*** Data section Section Begins ***

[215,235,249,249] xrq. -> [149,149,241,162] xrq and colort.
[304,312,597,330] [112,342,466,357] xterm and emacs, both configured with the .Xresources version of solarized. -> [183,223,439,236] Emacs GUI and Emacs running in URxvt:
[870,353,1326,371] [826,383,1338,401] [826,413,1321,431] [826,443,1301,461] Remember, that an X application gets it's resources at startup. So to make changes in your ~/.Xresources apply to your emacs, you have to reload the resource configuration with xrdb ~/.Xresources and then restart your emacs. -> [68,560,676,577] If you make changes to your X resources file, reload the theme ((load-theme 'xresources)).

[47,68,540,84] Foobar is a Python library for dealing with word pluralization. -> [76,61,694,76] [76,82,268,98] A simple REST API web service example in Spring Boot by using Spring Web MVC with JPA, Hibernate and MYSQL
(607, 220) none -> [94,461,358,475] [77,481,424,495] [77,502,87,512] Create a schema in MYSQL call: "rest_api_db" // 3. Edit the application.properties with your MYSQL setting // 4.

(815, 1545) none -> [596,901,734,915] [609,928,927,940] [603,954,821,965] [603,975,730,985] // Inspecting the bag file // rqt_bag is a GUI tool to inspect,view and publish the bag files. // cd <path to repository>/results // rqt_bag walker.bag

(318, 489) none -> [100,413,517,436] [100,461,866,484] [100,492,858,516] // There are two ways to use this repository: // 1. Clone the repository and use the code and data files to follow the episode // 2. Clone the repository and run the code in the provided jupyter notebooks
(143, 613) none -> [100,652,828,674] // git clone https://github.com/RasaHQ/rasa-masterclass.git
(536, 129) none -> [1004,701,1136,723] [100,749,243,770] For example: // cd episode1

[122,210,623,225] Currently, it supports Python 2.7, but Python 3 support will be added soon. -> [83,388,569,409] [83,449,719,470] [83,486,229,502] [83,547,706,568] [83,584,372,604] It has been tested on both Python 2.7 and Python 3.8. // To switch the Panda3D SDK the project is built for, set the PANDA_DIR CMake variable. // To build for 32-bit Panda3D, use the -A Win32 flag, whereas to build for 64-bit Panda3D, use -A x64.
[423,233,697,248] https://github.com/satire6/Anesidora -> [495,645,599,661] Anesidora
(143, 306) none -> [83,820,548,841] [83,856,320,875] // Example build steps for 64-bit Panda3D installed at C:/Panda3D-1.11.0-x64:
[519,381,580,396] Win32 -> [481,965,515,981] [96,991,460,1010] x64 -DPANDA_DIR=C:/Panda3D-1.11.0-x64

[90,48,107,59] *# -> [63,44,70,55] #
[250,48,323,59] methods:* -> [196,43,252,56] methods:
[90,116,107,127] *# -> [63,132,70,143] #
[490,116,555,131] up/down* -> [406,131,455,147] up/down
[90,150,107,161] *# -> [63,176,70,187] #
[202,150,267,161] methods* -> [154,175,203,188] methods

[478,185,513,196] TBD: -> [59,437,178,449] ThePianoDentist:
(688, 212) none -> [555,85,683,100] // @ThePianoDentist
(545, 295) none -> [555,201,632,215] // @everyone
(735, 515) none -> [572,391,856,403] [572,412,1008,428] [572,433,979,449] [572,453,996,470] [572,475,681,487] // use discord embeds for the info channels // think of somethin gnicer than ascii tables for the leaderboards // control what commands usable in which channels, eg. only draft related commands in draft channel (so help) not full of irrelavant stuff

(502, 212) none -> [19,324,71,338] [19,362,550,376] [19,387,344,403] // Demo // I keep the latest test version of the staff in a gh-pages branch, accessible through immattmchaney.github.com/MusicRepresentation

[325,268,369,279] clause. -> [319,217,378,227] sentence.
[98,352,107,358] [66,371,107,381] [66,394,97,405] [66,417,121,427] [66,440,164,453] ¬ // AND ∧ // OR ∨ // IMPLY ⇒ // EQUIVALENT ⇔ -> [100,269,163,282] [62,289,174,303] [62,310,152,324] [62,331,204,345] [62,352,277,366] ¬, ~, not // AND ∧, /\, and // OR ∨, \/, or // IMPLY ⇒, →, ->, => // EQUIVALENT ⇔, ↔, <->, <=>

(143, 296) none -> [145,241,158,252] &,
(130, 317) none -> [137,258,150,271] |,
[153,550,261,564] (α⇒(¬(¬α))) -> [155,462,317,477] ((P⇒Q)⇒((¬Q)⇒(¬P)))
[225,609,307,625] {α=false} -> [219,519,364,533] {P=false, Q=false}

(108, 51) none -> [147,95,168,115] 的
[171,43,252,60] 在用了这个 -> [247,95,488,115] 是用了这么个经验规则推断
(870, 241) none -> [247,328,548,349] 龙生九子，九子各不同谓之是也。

*** Data section Section Ends ***

Exercise details
Looking at the records above, work out how many lines include the string "your". Give the number and nothing else.

Written answer
2